Last modified: Wednesday, October 8, 2008
IUís Kelley School of Business ranked No. 1 for quality of the classroom experience
FOR IMMEDIATE RELEASE
Oct. 8, 2008
BLOOMINGTON, Ind. -- Students at Indiana University's Kelley School of Business again have given top marks to its faculty, facilities and overall classroom experience in a new Princeton Review survey.
For the second consecutive year, the Kelley School's Master of Business Administration program was ranked in the survey at No. 1 for providing the "Best Classroom Experience." The survey was published Tuesday (Oct. 7) in Best 296 Business Schools: 2009 Edition (Random House/Princeton Review).
It also ranked the Kelley School second in the "Best Professors" category, third in the "Most Family Friendly" category and fourth for "Best Campus Facilities."

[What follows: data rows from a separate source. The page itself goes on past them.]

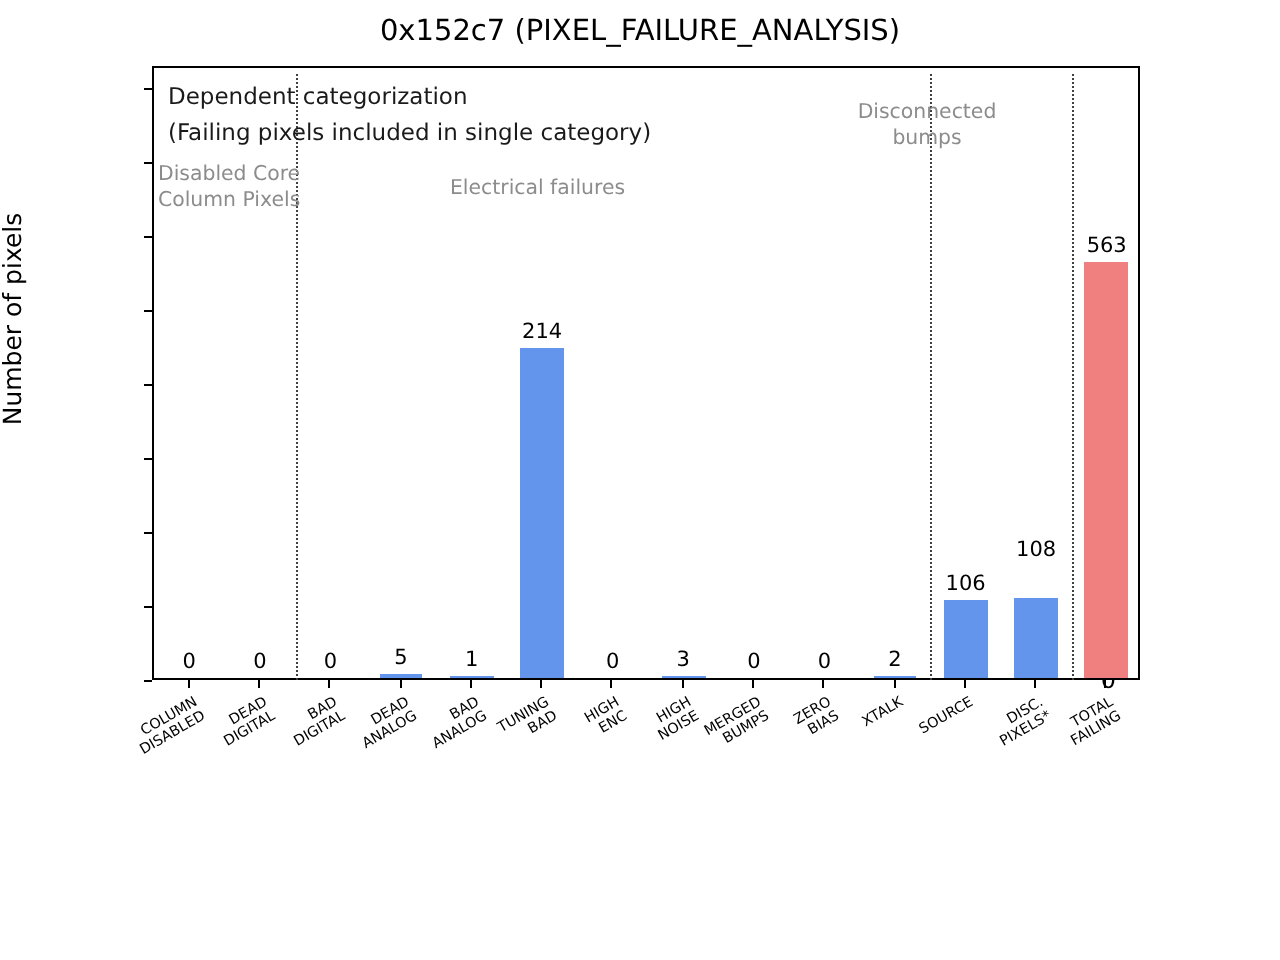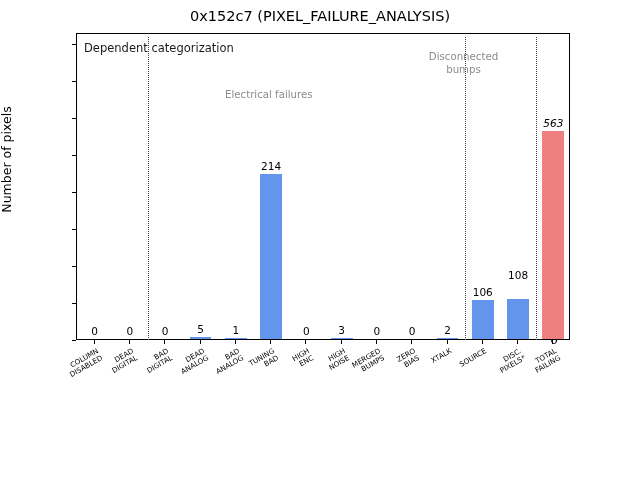--- a/index.html
+++ b/index.html
@@ -242,6 +242,7 @@
       </div>
 
     <div class="annot-black" style="left:7px; top:7px;text-align:right;">Dependent categorization</div>
+    <div class="annot-black" style="left:7px; top:25px;">(Failing pixels included in single category)</div>
 
 
     <div class="annot-gray" style="left:148px; top:55px;">Electrical failures</div>

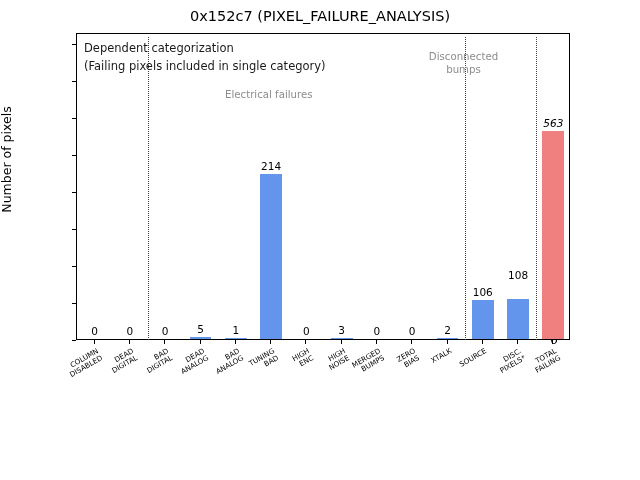--- a/index.html
+++ b/index.html
@@ -244,6 +244,8 @@
     <div class="annot-black" style="left:7px; top:7px;text-align:right;">Dependent categorization</div>
     <div class="annot-black" style="left:7px; top:25px;">(Failing pixels included in single category)</div>
 
+    <div class="annot-gray" style="left:2px; top:48px;">Disabled Core
+Column Pixels</div>
 
     <div class="annot-gray" style="left:148px; top:55px;">Electrical failures</div>
 

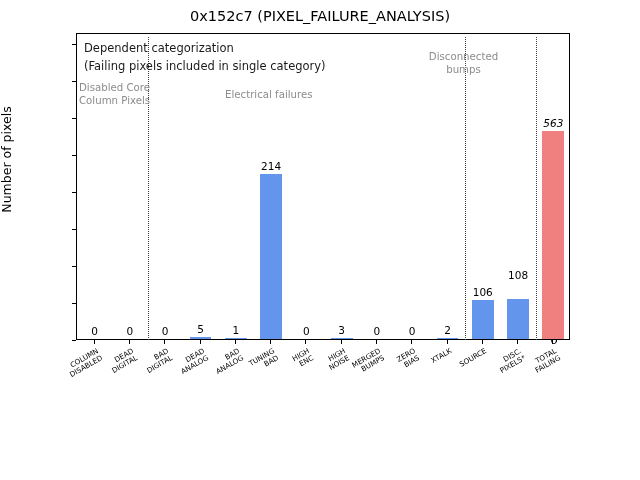--- a/index.html
+++ b/index.html
@@ -238,7 +238,7 @@
         <div class="bar-value" style="left: 370.5px; bottom: 3.2px;">2</div>
         <div class="bar-value" style="left: 405.786px; bottom: 41.2072px;">106</div>
         <div class="bar-value" style="left: 441.071px; bottom: 58px; text-align: center;">108</div>
-        <div class="bar-value" style="left: 476.357px; bottom: 210.242px; font-style: italic;">563</div>
+        <div class="bar-value" style="left: 476.357px; bottom: 210.242px;">563</div>
       </div>
 
     <div class="annot-black" style="left:7px; top:7px;text-align:right;">Dependent categorization</div>

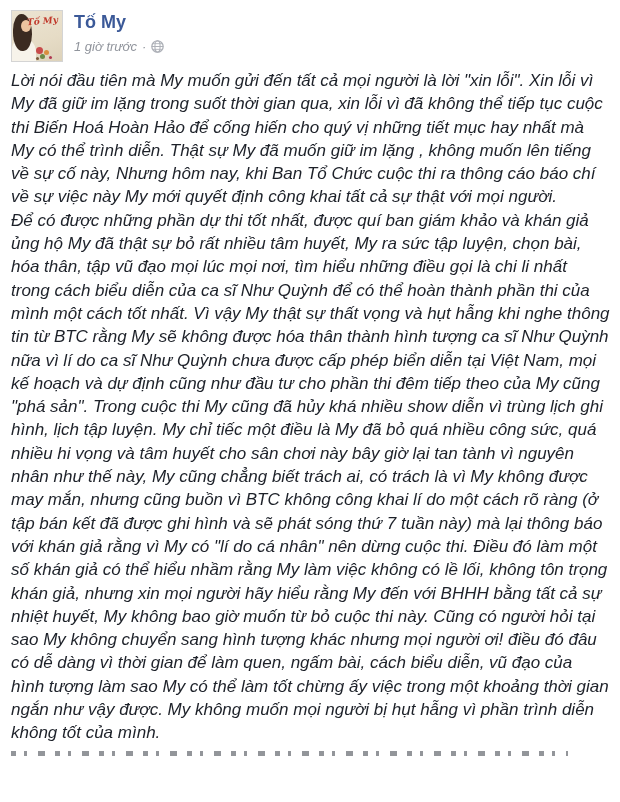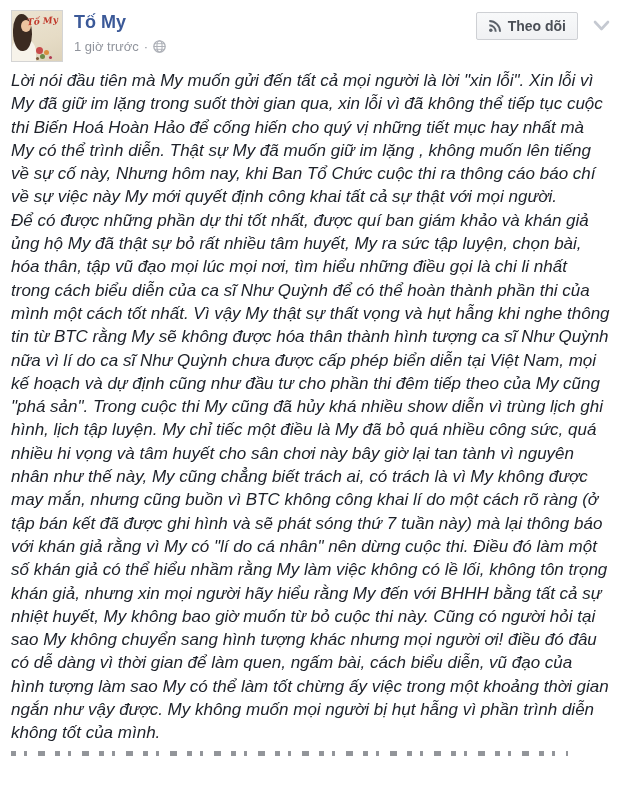--- a/index.html
+++ b/index.html
@@ -97,19 +97,6 @@
       </svg>
     </div>
 
-    <div class="actions">
-      <button class="follow-btn">
-        <svg width="14" height="14" viewBox="0 0 16 16">
-          <circle cx="3.2" cy="12.8" r="2" fill="#5b6169"></circle>
-          <path d="M1.5 7.2 A 7.3 7.3 0 0 1 8.8 14.5" fill="none" stroke="#5b6169" stroke-width="2.2"></path>
-          <path d="M1.5 2.2 A 12.3 12.3 0 0 1 13.8 14.5" fill="none" stroke="#5b6169" stroke-width="2.2"></path>
-        </svg>
-        <span>Theo dõi</span>
-      </button>
-      <svg class="chev" width="17" height="12" viewBox="0 0 17 12">
-        <polyline points="2,2 8.5,9 15,2" fill="none" stroke="#c5c9d1" stroke-width="2.6" stroke-linecap="round" stroke-linejoin="round"></polyline>
-      </svg>
-    </div>
   </div>
 
   <div class="body-text">

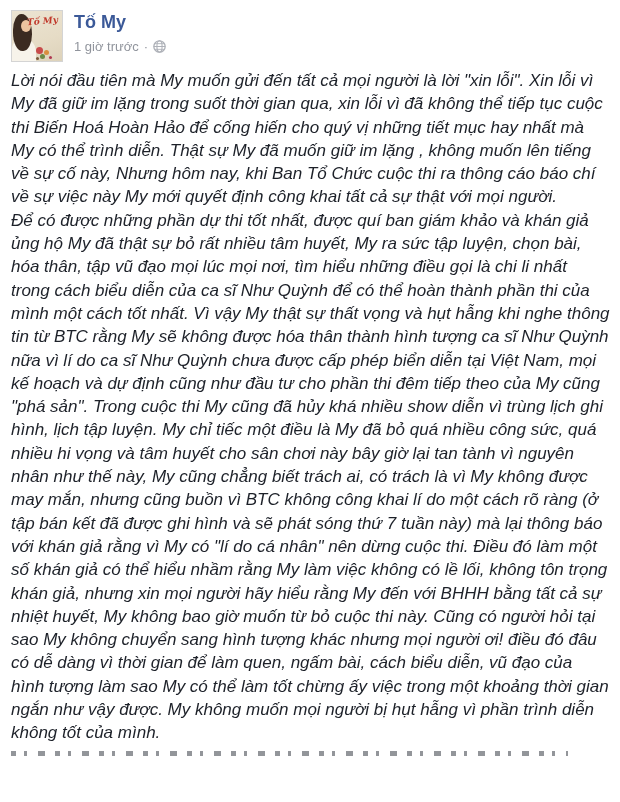--- a/index.html
+++ b/index.html
@@ -37,7 +37,7 @@
   }
   .meta-row {
     position:absolute; left:63px; top:29px; color:#90949c; font-size:13px;
-    display:flex; align-items:center; gap:5px; cursor:pointer;
+    display:flex; align-items:center; gap:5px; cursor:pointer;font-style:italic;
   }
   .meta-row .dot { color:#90949c; }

Princeton Review compiled the lists based on its surveys of 19,000 students attending 296 business schools profiled in the book and on school-reported data.
"While we do not assess our performance as a school based solely on media rankings, they do affect student decisions regarding which program to consider and thus, cannot be ignored," said Dan Smith, dean of the Kelley School. "In the case of the Princeton Review rankings, I am particularly proud because they reflect the dedication of our faculty to provide a world-class experience for our students.

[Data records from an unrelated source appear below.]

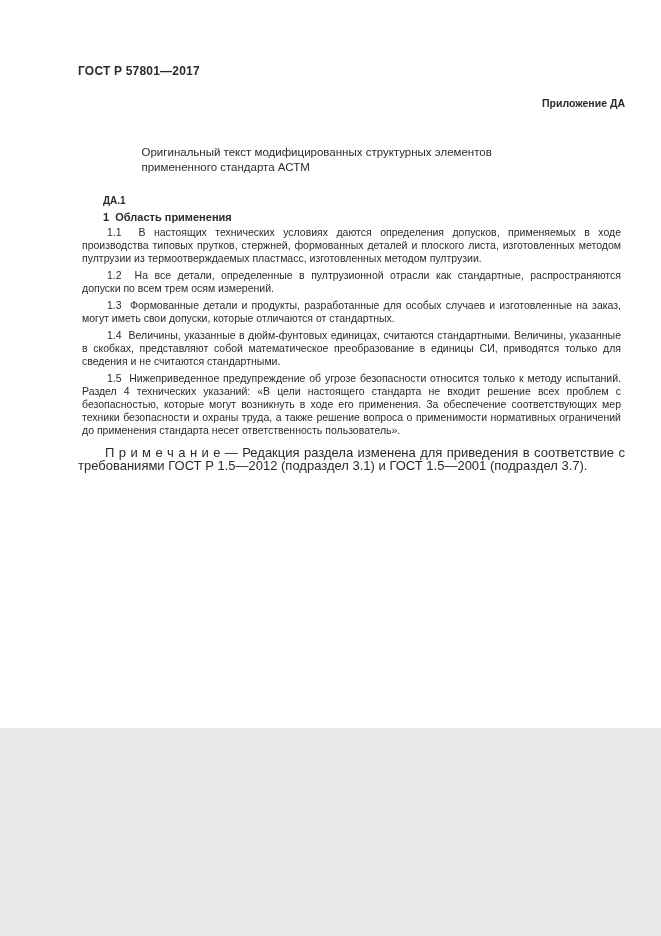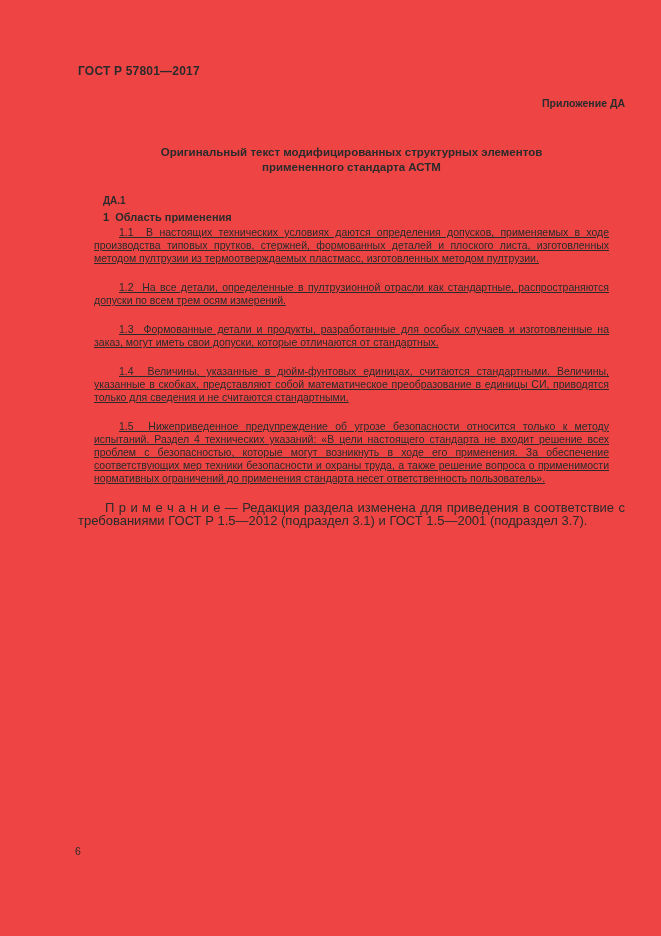--- a/index.html
+++ b/index.html
@@ -10,9 +10,9 @@
   .page {
     position: relative;
     width: 661px;
-    height: 936px;
+    height: 728px;
     margin: 0 auto;
-    background: #ef4444;
+    background: #ffffff;
     font-family: "Liberation Sans", sans-serif;
     color: #2b2b2b;
     overflow: hidden;

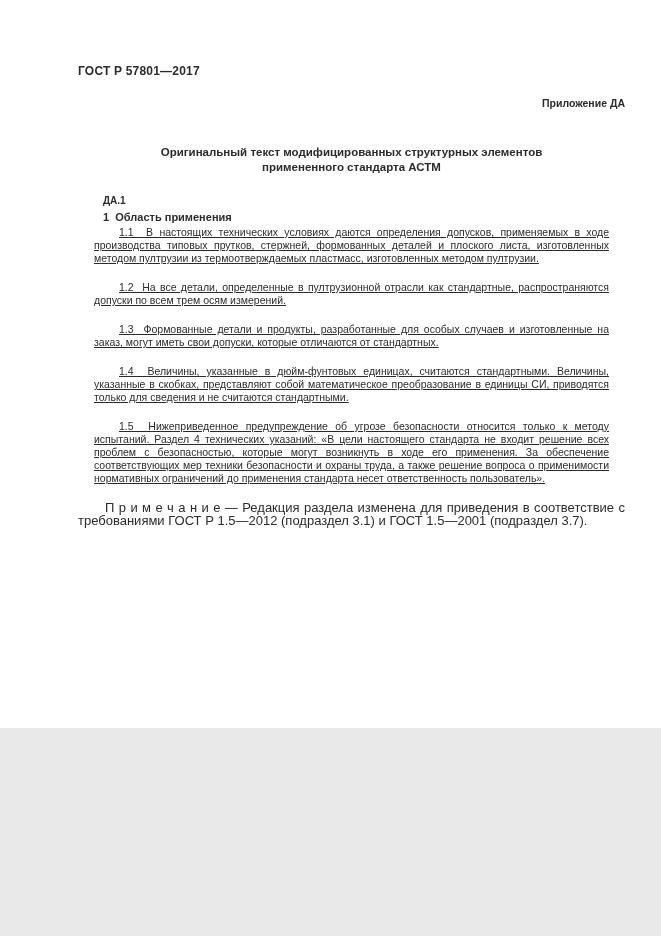--- a/index.html
+++ b/index.html
@@ -40,8 +40,8 @@
   .doc-title {
     margin: 35px auto 0;
     max-width: 420px;
-    text-align: center;
-    font-weight: bold;
+    text-align: left;
+    font-weight: normal;
     font-size: 11.5px;
     line-height: 15px;
   }

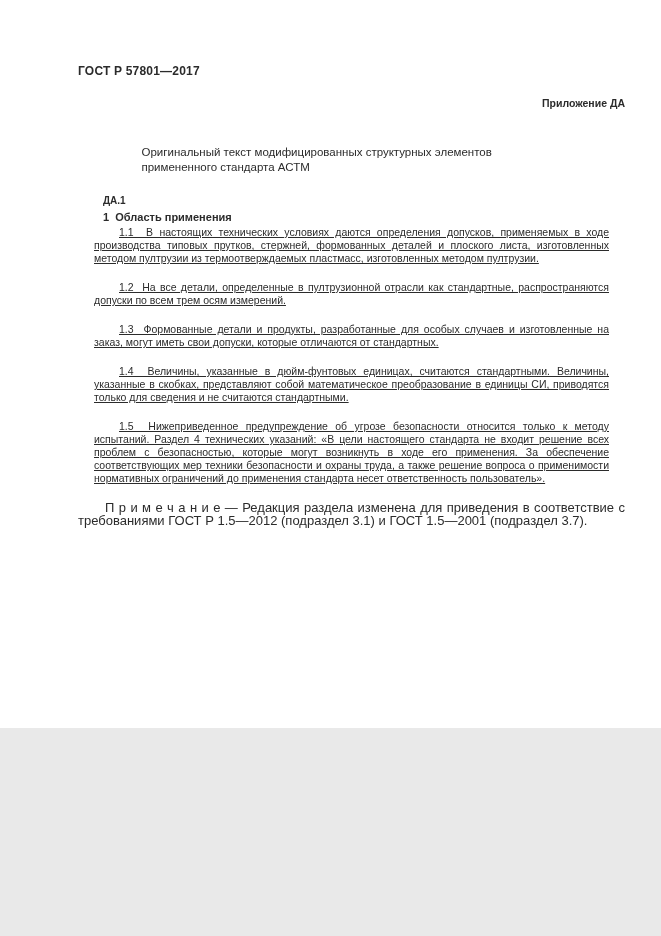--- a/index.html
+++ b/index.html
@@ -60,12 +60,11 @@
     text-indent: 25px;
   }
   .body-text p {
-    margin: 16px;
+    margin: 4px;
     font-size: 10.5px;
     line-height: 13px;
     text-align: justify;
     text-indent: 25px;
-    text-decoration: underline;
   }
   .body-text p:first-child {
     margin-top: 2px;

"To truly appreciate the strength of our faculty, one needs to also recall that Kelley was recently ranked among the world's leading business schools in terms of research impact," Smith added. "To find a team of professors who can deliver both world-class teaching and world-class scholarship is extraordinarily rare and something in which all of us at the school take great pride."
In the book, Princeton Review editors highlight the Kelley School's 15-week integrated core curriculum. "Students tell us that 'the core is frustrating, challenging and fun all at the same time. The integrated curriculum helps students make connections between business functions.' It helps that 'core faculty are excellent teachers although most also have extensive research backgrounds,'" editors wrote.
"Students tell us that it's difficult to find a weak discipline here," they added. "Indiana 'is strong across all core disciplines,' providing a 'great all-around business education covering marketing, operations, finance and entrepreneurship.' But it's the friendly and supportive atmosphere that impresses students most; they report glowingly of 'faculty who are always willing to help students outside of class, for career searches, school projects, internships and even full-time work issues.'"
They quote one student as saying, "The greatest strength of the school is the collaborative environment fostered by the administration, faculty and students. I truly feel like people try to help each other as much as possible."
Other rankings similarly have praised the Kelley MBA. Business Week magazine ranks the program 18th best overall and sixth best among public university programs. Earlier this year, U.S. News and World Report ranked it 20th overall and seventh among publics and the Financial Times ranked Kelley's marketing program No. 2 and its statistics program No. 7, both worldwide.
No other Indiana schools were included in the publication's "top 10" categories. The Princeton Review does not rank the schools in the book on a single hierarchical list or name one school best overall.